▶ _Problem to solve_: Reproduce precisely the lines between the start of the data below and the line with "user name, password and uid.", both included.

▶ _Data entries_:
• • •
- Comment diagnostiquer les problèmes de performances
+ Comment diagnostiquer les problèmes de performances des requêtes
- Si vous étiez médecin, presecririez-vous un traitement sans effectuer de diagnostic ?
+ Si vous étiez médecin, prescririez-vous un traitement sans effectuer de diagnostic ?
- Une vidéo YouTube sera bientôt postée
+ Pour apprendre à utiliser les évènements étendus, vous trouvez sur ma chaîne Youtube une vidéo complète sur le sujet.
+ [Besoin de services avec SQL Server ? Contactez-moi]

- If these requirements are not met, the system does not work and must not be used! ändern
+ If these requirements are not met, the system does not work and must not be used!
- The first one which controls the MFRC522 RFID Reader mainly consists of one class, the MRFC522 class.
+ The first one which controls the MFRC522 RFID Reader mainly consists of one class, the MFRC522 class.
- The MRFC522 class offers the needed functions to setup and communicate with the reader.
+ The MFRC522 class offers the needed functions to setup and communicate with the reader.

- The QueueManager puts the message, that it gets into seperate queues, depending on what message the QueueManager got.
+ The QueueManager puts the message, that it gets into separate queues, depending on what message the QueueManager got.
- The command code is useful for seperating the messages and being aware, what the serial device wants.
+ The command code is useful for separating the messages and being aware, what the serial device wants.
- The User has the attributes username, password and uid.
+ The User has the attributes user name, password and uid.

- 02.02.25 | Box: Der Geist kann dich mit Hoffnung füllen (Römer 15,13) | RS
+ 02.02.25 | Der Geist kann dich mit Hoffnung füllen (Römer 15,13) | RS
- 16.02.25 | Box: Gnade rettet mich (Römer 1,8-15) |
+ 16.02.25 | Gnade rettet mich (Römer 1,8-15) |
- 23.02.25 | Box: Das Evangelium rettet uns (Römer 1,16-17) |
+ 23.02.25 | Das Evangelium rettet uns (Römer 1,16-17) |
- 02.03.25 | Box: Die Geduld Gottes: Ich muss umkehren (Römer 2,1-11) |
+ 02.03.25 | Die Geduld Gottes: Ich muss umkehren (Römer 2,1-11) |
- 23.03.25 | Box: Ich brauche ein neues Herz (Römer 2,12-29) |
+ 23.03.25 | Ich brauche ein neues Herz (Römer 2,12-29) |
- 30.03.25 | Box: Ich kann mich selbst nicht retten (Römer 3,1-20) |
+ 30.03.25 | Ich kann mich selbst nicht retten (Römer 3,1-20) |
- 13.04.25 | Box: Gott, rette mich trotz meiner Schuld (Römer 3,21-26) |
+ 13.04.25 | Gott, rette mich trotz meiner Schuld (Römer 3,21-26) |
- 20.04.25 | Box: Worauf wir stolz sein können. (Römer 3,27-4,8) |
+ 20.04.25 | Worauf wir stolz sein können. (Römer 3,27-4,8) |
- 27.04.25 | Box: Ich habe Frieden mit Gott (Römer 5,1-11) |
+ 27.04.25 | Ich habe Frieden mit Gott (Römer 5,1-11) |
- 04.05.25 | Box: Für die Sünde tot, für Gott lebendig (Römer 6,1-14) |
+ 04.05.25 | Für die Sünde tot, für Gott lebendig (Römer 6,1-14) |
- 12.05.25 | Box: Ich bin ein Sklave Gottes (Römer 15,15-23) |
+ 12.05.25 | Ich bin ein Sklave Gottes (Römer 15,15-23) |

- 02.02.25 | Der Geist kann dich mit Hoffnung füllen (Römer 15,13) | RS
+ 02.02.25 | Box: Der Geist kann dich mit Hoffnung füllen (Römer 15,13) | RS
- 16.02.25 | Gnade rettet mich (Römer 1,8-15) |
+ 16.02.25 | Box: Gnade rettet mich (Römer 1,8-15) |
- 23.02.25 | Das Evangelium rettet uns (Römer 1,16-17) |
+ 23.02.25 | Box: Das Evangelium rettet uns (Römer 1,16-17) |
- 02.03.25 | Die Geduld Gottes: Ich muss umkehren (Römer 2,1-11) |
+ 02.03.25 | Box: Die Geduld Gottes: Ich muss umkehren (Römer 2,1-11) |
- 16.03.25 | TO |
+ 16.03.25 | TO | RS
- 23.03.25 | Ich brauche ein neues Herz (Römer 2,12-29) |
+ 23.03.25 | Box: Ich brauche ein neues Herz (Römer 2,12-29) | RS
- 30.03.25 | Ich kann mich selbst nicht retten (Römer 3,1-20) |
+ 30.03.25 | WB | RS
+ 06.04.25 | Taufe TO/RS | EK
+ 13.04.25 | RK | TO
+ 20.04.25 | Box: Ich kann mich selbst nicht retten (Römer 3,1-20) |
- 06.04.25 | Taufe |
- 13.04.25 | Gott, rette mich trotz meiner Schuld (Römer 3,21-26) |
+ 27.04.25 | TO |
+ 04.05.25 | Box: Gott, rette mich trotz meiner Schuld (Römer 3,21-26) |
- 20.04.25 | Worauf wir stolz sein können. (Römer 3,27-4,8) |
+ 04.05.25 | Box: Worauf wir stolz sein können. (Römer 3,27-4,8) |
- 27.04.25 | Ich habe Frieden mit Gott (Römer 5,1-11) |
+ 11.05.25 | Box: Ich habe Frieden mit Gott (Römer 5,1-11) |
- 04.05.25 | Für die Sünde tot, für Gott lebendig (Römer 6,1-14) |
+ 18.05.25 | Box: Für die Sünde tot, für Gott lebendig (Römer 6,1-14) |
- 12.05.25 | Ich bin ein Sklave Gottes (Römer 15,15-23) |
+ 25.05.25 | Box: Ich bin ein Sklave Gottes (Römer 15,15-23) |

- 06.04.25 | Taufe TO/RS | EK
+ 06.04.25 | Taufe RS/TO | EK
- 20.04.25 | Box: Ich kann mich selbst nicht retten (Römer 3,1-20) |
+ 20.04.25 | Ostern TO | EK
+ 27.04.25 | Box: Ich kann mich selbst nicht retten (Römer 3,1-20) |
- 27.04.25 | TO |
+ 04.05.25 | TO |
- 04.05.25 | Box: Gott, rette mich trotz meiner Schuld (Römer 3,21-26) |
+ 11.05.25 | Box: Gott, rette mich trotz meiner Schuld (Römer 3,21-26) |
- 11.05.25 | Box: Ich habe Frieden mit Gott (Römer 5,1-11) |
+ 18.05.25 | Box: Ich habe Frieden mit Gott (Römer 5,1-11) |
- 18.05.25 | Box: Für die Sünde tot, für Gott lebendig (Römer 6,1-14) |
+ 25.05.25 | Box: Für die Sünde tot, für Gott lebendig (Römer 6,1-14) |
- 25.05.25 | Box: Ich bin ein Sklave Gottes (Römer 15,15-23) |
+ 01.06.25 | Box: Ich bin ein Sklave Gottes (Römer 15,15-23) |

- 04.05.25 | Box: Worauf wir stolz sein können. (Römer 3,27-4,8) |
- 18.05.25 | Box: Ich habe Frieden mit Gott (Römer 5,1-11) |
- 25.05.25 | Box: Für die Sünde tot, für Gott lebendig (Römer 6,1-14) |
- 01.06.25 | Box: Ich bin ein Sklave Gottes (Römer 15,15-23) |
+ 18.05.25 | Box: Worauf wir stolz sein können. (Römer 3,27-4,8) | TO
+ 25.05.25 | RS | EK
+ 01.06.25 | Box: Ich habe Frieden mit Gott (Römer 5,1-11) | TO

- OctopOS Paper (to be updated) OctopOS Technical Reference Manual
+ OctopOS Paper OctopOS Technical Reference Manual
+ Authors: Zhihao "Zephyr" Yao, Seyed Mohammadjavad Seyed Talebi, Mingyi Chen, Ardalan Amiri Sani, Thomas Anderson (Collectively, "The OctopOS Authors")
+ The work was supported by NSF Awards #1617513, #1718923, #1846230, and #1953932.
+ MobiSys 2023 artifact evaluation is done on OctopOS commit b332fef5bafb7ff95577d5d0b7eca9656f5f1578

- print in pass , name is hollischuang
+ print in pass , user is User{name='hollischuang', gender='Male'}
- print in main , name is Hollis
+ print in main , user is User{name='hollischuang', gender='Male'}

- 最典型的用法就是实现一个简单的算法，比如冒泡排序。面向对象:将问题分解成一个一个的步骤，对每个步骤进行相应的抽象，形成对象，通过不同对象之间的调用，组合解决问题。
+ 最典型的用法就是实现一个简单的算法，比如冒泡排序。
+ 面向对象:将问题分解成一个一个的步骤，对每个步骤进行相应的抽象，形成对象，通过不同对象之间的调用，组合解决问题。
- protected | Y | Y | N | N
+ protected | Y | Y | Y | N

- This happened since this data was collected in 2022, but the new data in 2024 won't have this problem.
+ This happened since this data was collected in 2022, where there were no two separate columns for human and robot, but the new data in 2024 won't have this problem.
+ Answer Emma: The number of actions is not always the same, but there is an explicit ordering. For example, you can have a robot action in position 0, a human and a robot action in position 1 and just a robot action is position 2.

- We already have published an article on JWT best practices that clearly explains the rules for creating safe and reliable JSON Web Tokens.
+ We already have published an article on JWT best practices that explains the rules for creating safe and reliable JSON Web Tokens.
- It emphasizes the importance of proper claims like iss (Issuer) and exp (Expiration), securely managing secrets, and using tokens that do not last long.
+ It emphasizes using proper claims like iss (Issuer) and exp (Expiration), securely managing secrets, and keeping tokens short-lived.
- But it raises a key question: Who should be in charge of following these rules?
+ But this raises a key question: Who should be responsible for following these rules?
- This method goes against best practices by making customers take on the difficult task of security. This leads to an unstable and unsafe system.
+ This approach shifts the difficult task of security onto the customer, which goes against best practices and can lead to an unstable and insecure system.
• • •
▶ _Reply to the task_:
- Comment diagnostiquer les problèmes de performances
+ Comment diagnostiquer les problèmes de performances des requêtes
- Si vous étiez médecin, presecririez-vous un traitement sans effectuer de diagnostic ?
+ Si vous étiez médecin, prescririez-vous un traitement sans effectuer de diagnostic ?
- Une vidéo YouTube sera bientôt postée
+ Pour apprendre à utiliser les évènements étendus, vous trouvez sur ma chaîne Youtube une vidéo complète sur le sujet.
+ [Besoin de services avec SQL Server ? Contactez-moi]

- If these requirements are not met, the system does not work and must not be used! ändern
+ If these requirements are not met, the system does not work and must not be used!
- The first one which controls the MFRC522 RFID Reader mainly consists of one class, the MRFC522 class.
+ The first one which controls the MFRC522 RFID Reader mainly consists of one class, the MFRC522 class.
- The MRFC522 class offers the needed functions to setup and communicate with the reader.
+ The MFRC522 class offers the needed functions to setup and communicate with the reader.

- The QueueManager puts the message, that it gets into seperate queues, depending on what message the QueueManager got.
+ The QueueManager puts the message, that it gets into separate queues, depending on what message the QueueManager got.
- The command code is useful for seperating the messages and being aware, what the serial device wants.
+ The command code is useful for separating the messages and being aware, what the serial device wants.
- The User has the attributes username, password and uid.
+ The User has the attributes user name, password and uid.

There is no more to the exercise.